Saint Maron consacra le temple au culte du vrai Dieu. A l’exemple de Saint Maron, et sous l’influence de sa vie édifiante, beaucoup de disciples vouèrent une bonne partie de leur existence à la prière, tandis que d’autres s’isolaient sur les cimes des montagnes, ou se cloîtraient dans les grottes pour communier avec le divin. La renommée et la sainteté de Maron étaient si grandes que Saint Jean Chrysostome lui dépêcha une lettre vers l’an 405 qui témoignait du respect qu’il vouait au Saint et demandait d’intercéder pour lui dans sa prière.

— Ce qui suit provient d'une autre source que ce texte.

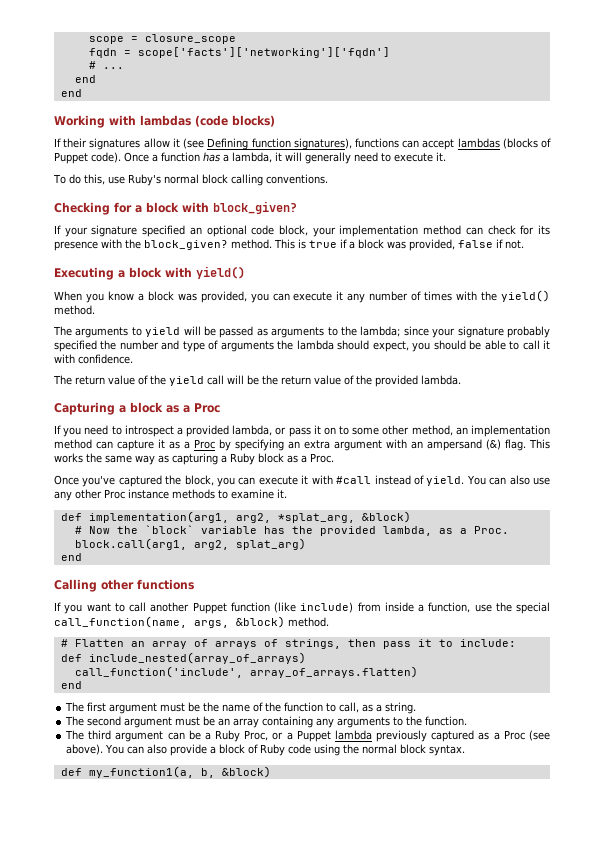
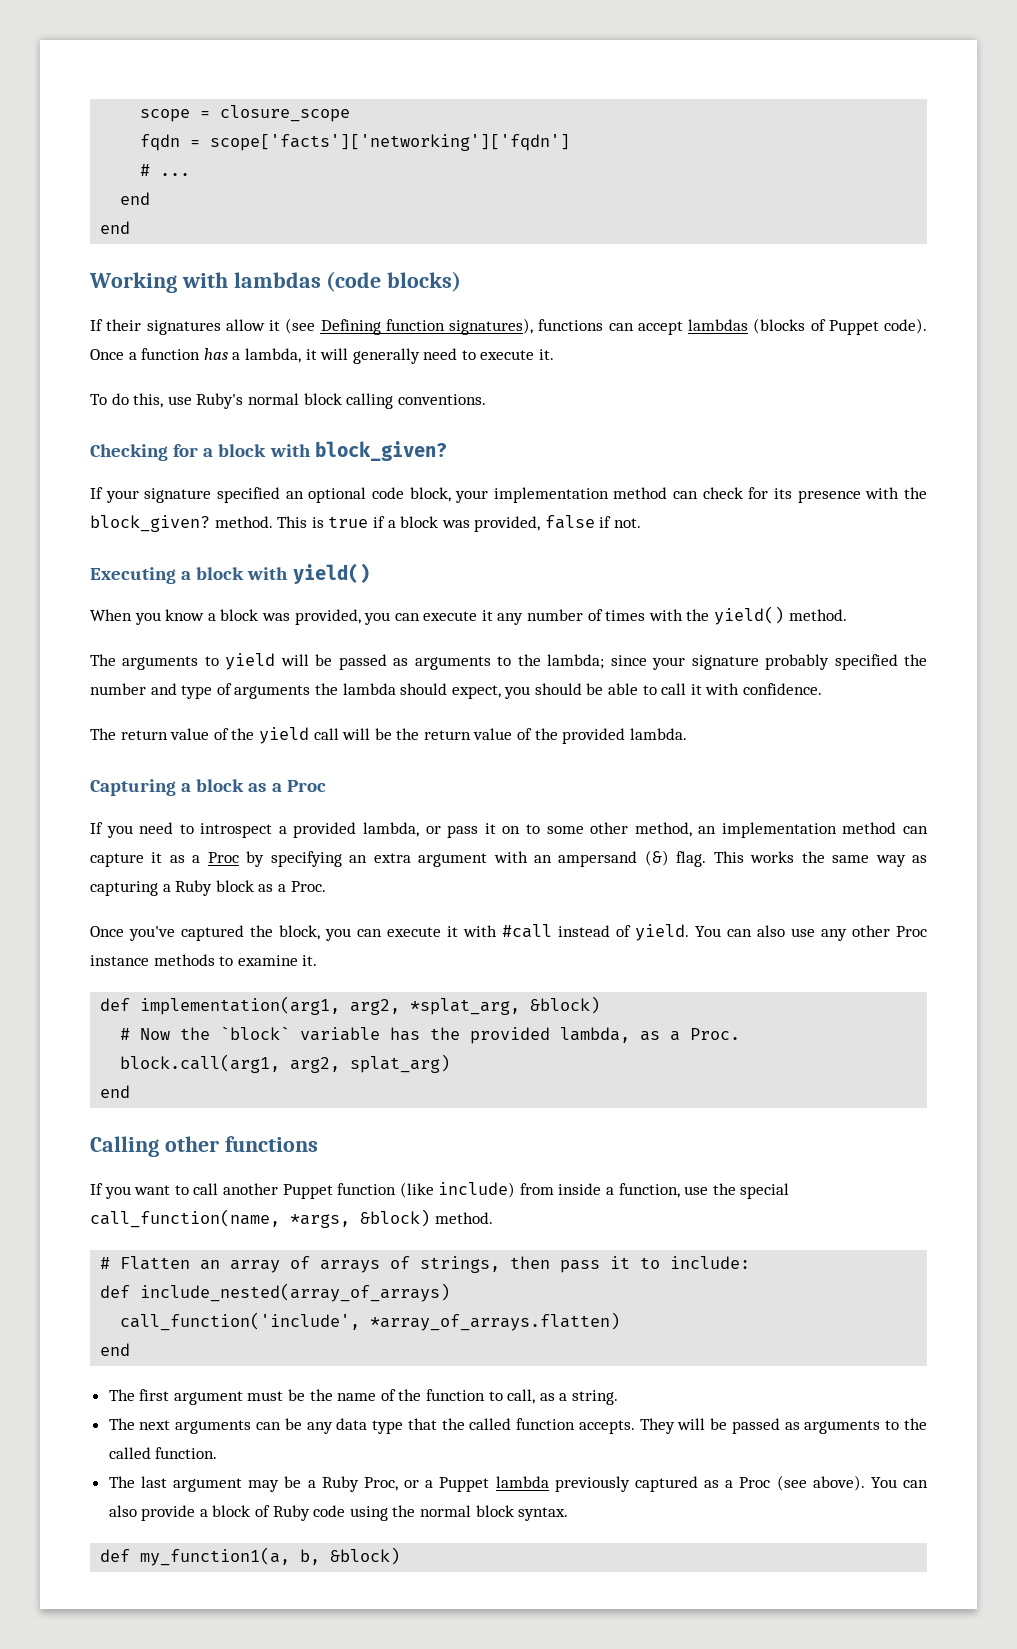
[194,620,229,628] args, -> [290,1214,350,1228] *args,
[249,666,418,678] array_of_arrays.flatten) -> [370,1312,621,1331] *array_of_arrays.flatten)
[87,716,423,728] second argument must be an array containing any arguments to the -> [139,1418,927,1434] [108,1447,151,1459] next arguments can be any data type that the called function accepts. They will be passed as arguments to the called
[88,730,185,742] third argument can -> [140,1476,280,1492] last argument may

D’après Théodoret, Saint Maron, décédé vers l’année 410, aurait exprimé son désir d’être inhumé dans la tombe de Saint Zabina, qui représentait pour lui le modèle de vie édifiante. Sitôt sa mort connue, “les habitants d’un bourg limitrophe fort peuplé, survinrent en masse, dispersèrent les autres, s’emparèrent de ce trésor tant convoité, édifièrent un vaste tombeau et depuis, ils en récoltent le profit, honorant ce vainqueur d’une fête publique”.

Il semble que le village mentionné par l’historien est celui de Barad, proche de Kfar Nabo, si dense en population et chef-lieu d’une large contrée. Au début du Ve siècle, époque qui coïncide si bien avec la date du décès de Saint Maron en 410, une grande église y fut édifiée à l’intérieur de laquelle se trouve un sarcophage qui aurait servi à garder la dépouille de Saint Maron. Dans la tradition maronite, les disciples de Saint Maron auraient transféré ses reliques, en particulier son crâne, au couvent de Saint Maron ou “Beit Maroun”, édifié en l’an 452 sur l’Oronte entre Alep et Hama en Syrie actuelle.

Relique du Saint

Le crâne fut ramené au Liban, au couvent de Kfarhaï, dans le région de Batroun, au début du VII’ siècle. Ecoutons ce que dit le patriarche Douaihi: “Quand Jean Maron fut établi à Kfarhaï, il construisit un sanctuaire et un couvent dédiés à Saint Maron. Il y déposa le crâne du Saint artisan miraculeux de guérison des Rnaladies. C’est pour cette raison que le couvent fut connu par Rech Maro c’est-à-dire Tête de Maron”

La tête du Saint fut transférée plus tard en Italie. En l’année 1130, débarquait en Syrie l’un des moines bénédictins, alors chef du Couvent de la Croix situé à peu de distance de la ville de Foligno en Italie, prit livraison du crâne de Saint Maron, après avoir effectué son pèlerinage aux Lieux Saints. De retour en son pays, il prêcha les vertus du Saint auquel la foule des fidèles voua un culte fervent. C’est alors que l’évêque de Foligno fit transférer le crâne dans l’église de l’archevêché en 1194. Les fidèles coulèrent une statue en argent représentant l’effigie du Saint et dans laquelle ils déposèrent ses reliques. Monseigneur Youssef-el-Debs relate que lors de son passage en Italie en 1887, l’évêque de Foligno lui remit quelques fragments de reliques de Saint.